Sea Island operates at a different altitude than most golf destinations — not because it's pretentious, but because the resort has spent decades building something genuinely difficult to replicate. The Seaside Course is the centerpiece, a Tom Fazio design that spills out toward the Atlantic with the kind of marsh-framed views that make you stop mid-round and just look. It hosts the RSM Classic for a reason, and playing it feels less like a resort round and more like a reckoning. The Plantation Course, reworked by Rees Jones through corridors of live oak and lagoon, delivers a completely different mood — more enclosed, more deliberate, and somehow equally satisfying. If your group has the bandwidth for a third day on the sticks, the Retreat Course on St. Simons has one of the great dramatic entrances in American golf: a tunnel of ancient oaks leading you in before you've even seen the first tee. Stack all three and you've played a legitimate variety of coastal Georgia terrain without leaving the same zip code. When the budget needs breathing room, The King and Prince Golf Course runs $50–90 a round and earns its place on the schedule without embarrassing itself.
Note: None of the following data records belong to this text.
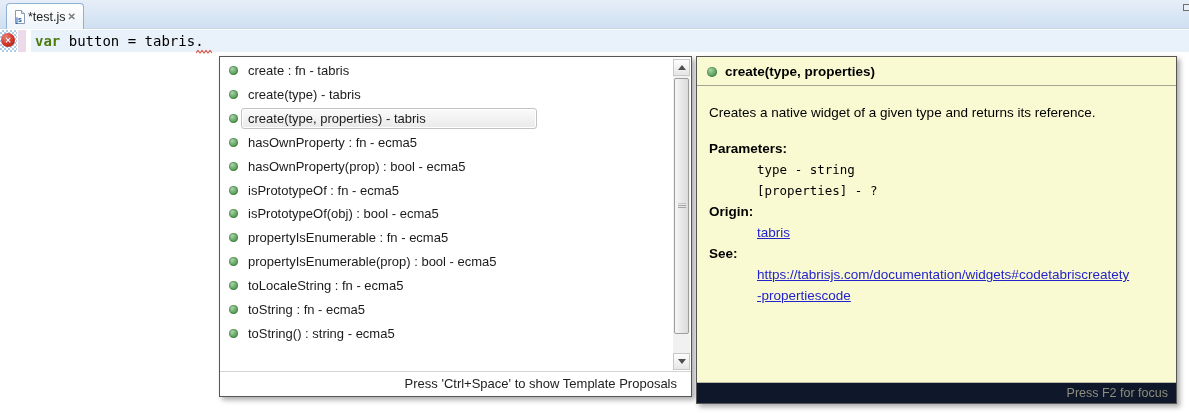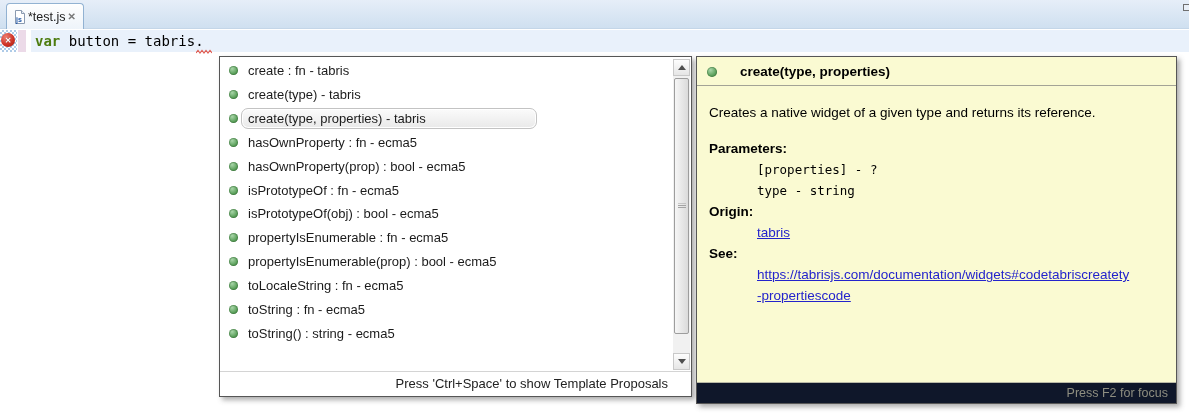--- a/index.html
+++ b/index.html
@@ -109,7 +109,7 @@
     box-shadow:3px 3px 5px rgba(70,70,70,.45);
   }
   .doc-header {
-    display:flex; align-items:center; gap:23px; padding:7px 10px 6px;
+    display:flex; align-items:center; gap:8px; padding:7px 10px 6px;
     border-bottom:1px solid #a3a396;
   }
   .doc-bullet {

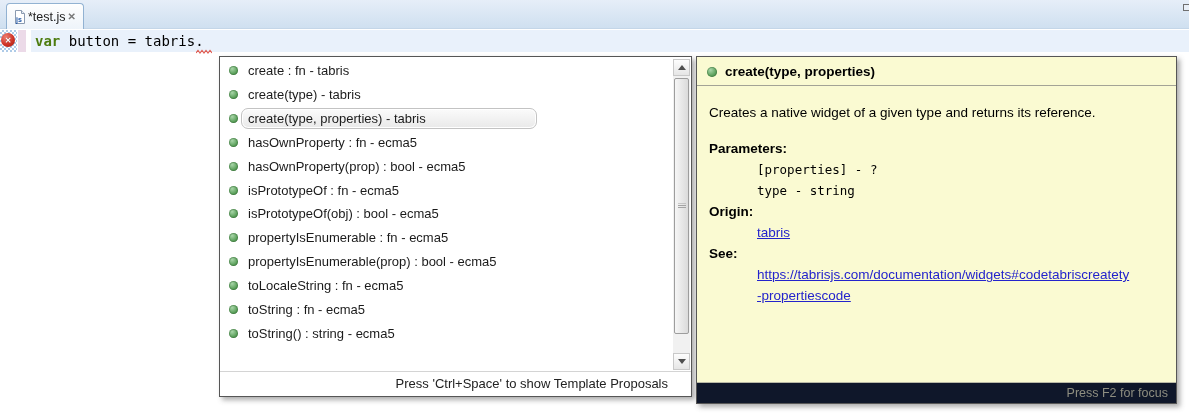--- a/index.html
+++ b/index.html
@@ -74,7 +74,6 @@
     border-color:#c3c3c3;
     background:linear-gradient(#fbfbfb,#e9e9e9);
     box-shadow:inset 0 0 0 1px #ffffff;
-    border-radius:7px;
   }
   .popup-footer {
     position:absolute; left:0; right:0; bottom:0; height:25px;

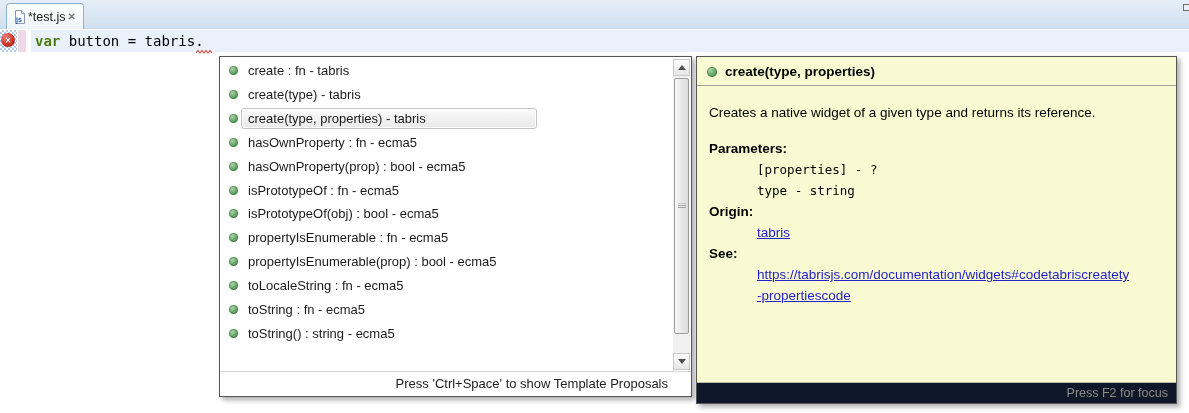--- a/index.html
+++ b/index.html
@@ -231,8 +231,8 @@
     <p class="doc-desc">Creates a native widget of a given type and returns its reference.</p>
     <div>
         <div class="doc-sec-heading">Parameters:</div>
+        <div class="doc-line mono"><span>type - string</span></div>
         <div class="doc-line mono"><span>[properties] - ?</span></div>
-        <div class="doc-line mono"><span>type - string</span></div>
         <div class="doc-sec-heading">Origin:</div>
         <div class="doc-line link"><span class="lnk">tabris</span></div>
         <div class="doc-sec-heading">See:</div>

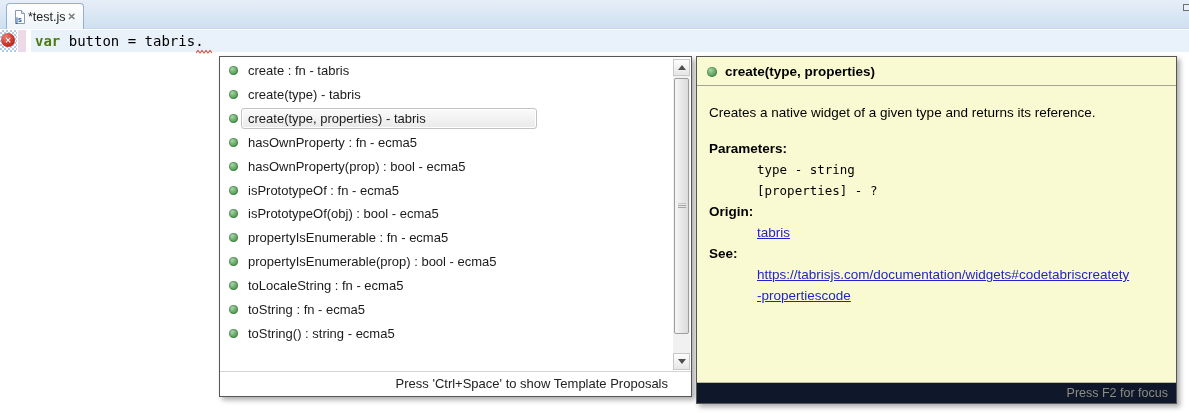--- a/index.html
+++ b/index.html
@@ -78,7 +78,7 @@
   .popup-footer {
     position:absolute; left:0; right:0; bottom:0; height:25px;
     border-top:1px solid #d4d4d4; background:#fff;
-    font-size:13px; color:#222; text-align:right; line-height:24px; padding-right:23px;
+    font-size:13px; color:#222; text-align:right; line-height:24px; padding-right:14px;
   }
   
   .scrollbar { position:absolute; top:2px; right:1px; width:17px; bottom:26px; background:#f1f1f1; }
What makes the logistical math interesting is the split personality between Sea Island and St. Simons Island next door. Sea Island cottages give you full resort access — pools, spa, the Georgian Room if someone in the group wants Forbes Five-Star dining under a jacket — but they're priced accordingly and you may need two units to house 10 or more guys. St. Simons vacation rentals run $500–1600 a night for houses that sleep 10 to 16, and they put you walking distance from everything you'll actually use after dark: Brogen's South for live music and a back patio that absorbs large groups easily, Iguanas on the pier when someone demands a frozen drink with an ocean backdrop, and Southern Soul BBQ — a nationally recognized operation out of what is technically a gas station — for the best brisket and banana pudding you'll eat all year. Bennie's Red Barn has been grilling steaks over open oak flame since 1954 and actively welcomes large groups, which matters more than people admit when you're trying to feed 14 hungry golfers without a reservation fight.
The timing question has a clear answer: spring and fall. Summer on the Georgia coast is hot and humid in a way that makes the back nine feel punitive, and the shoulder seasons deliver the same maritime light and sea breeze without the suffering. BQK — Brunswick Golden Isles Airport — is a 20-minute drive from the courses, which is almost suspiciously convenient for a destination this good. It's a small regional airport, so flights run through Atlanta or Charlotte, but the connection beats the alternative of dragging a group through a major hub for three hours. Groups that split their lodging between Sea Island and St. Simons sometimes run into coordination friction — sort out where you're sleeping relative to where you're eating before you land, and the whole operation runs clean.